→ **Record extracts**
----
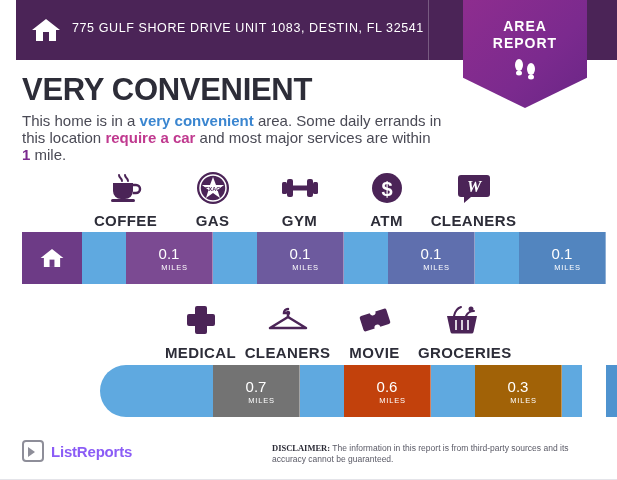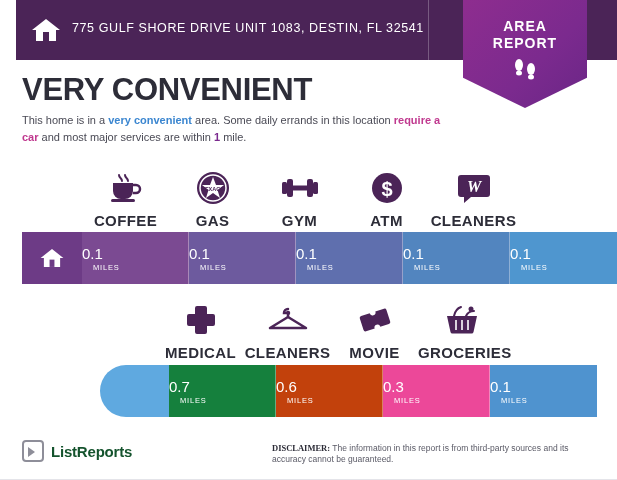"This home is in a" .subtitle { font-size: 11px -> 15px }
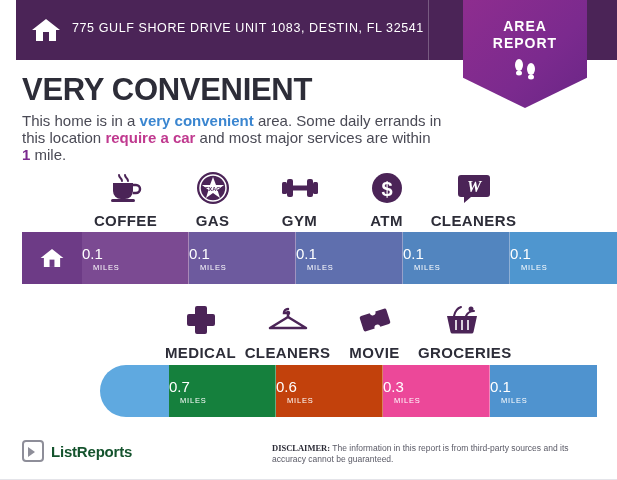"0.1" .dist-cell { align-items: none -> center; margin-left: none -> 44px; width: 107px -> 87px }
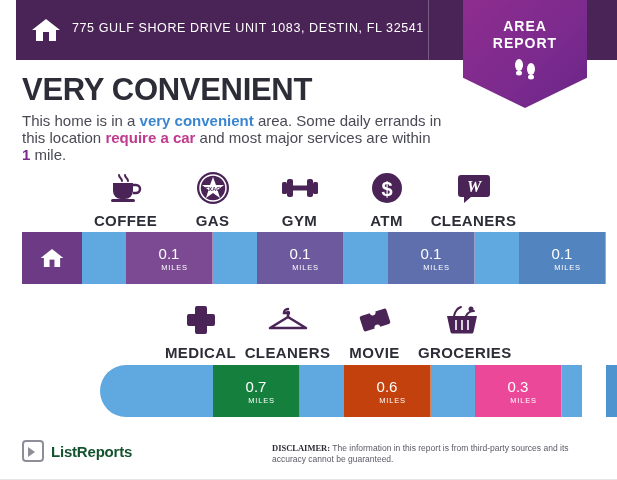"0.7" div.dist-cell { background: #15803d -> #737373 }
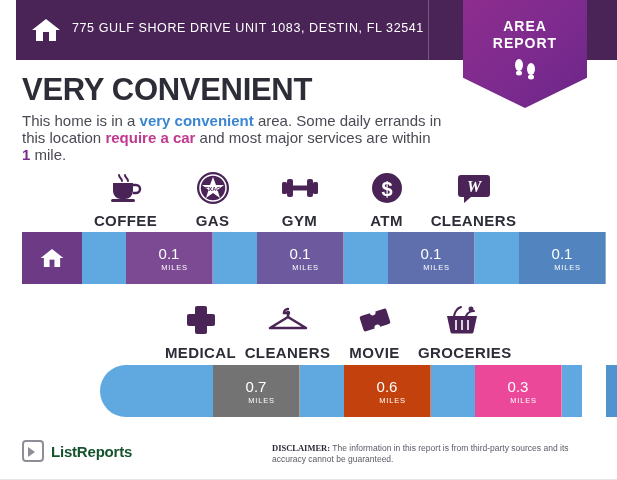"0.3" div.dist-cell { background: #ec4899 -> #a16207 }
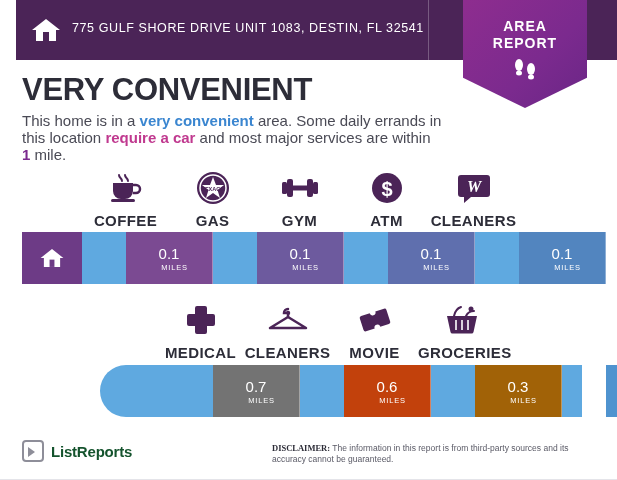"ListReports" .footer-logo-text { color: #14532d -> #8b5cf6 }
----
The whole listing above must be returned exactly as written, with no pictures carried over.

"This home is in a" .subtitle { font-size: 11px -> 15px }
"0.1" .dist-cell { align-items: none -> center; margin-left: none -> 44px; width: 107px -> 87px }
"0.7" div.dist-cell { background: #15803d -> #737373 }
"0.3" div.dist-cell { background: #ec4899 -> #a16207 }
"ListReports" .footer-logo-text { color: #14532d -> #8b5cf6 }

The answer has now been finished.